Na internet, Rafael é Rafitya Vargas. Para organizar a produção, o menino tem um caderno no qual anota todas as ideias. O quarto ganhou uma parede azul, que funciona como fundo para aplicar efeitos especiais, além de uma cadeira confortável que costuma ser vista nos vídeos de youtubers famosos. Ele tenta postar um vídeo por dia, mas a rotina é tão puxada que muitas vezes a missão não é cumprida. Morador de Charqueadas, vai à escola, estuda inglês e produz para o canal - há mais de cem inscritos em seu perfil. Teve de abrir mão da escolinha de futebol, pois não era possível conciliar tudo.
- A meta dele é ter 1 milhão de inscritos.

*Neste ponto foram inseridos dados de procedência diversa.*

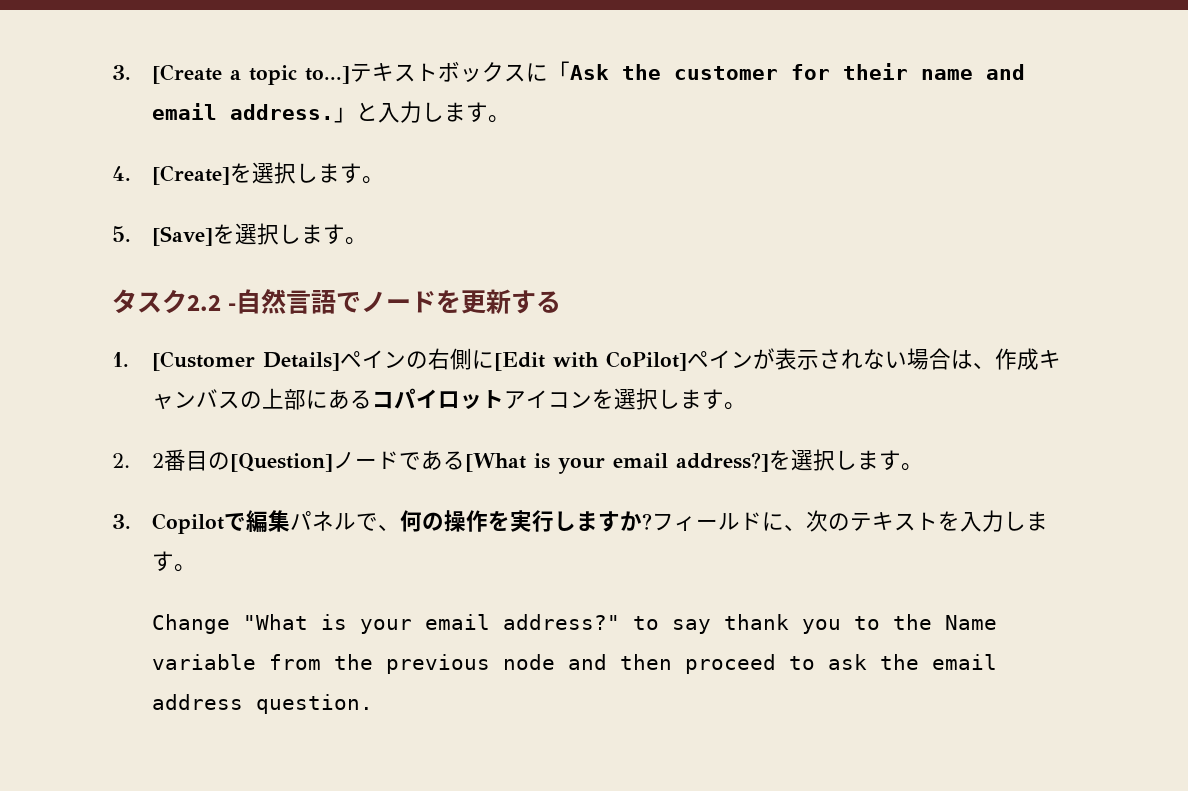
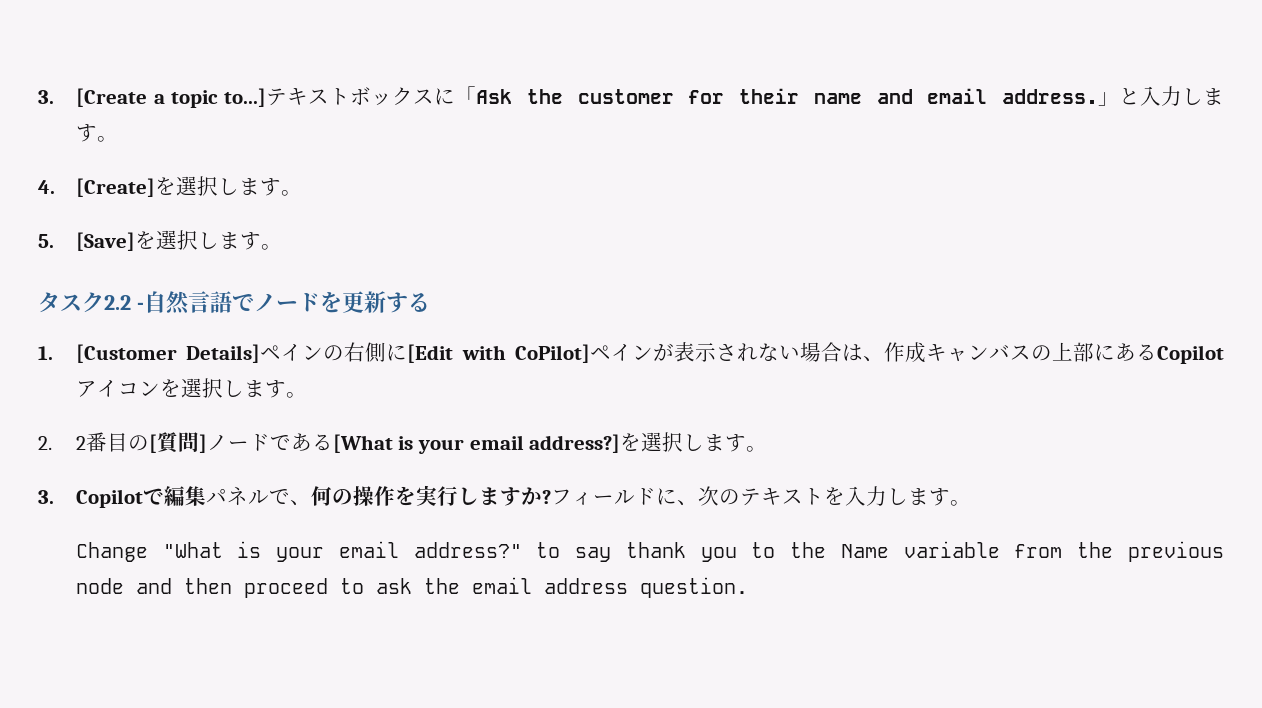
- 1. [Customer Details]ペインの右側に[Edit with CoPilot]ペインが表示されない場合は、作成キャンバスの上部にあるコパイロットアイコンを選択します。
+ 1. [Customer Details]ペインの右側に[Edit with CoPilot]ペインが表示されない場合は、作成キャンバスの上部にあるCopilotアイコンを選択します。
- 2. 2番目の[Question]ノードである[What is your email address?]
+ 2. 2番目の[質問]ノードである[What is your email address?]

Tenho preocupações, claro. No início, tinha a questão da exposição da imagem. Mas o envolvimento de toda a família é grande. Meu outro medo é perder o lado criança, porque ele encara como trabalho. Isso me assusta. Era brincadeira, mas agora está sério. Ele espera receber coisas, fazer parcerias com marcas, monetizar os vídeos - avalia Rita, até ser interrompida.
- Espero ganhar dinheiro com isso, por isso me esforço. Não é só youtuber, é criação, gosto de criar - afirma Rafael.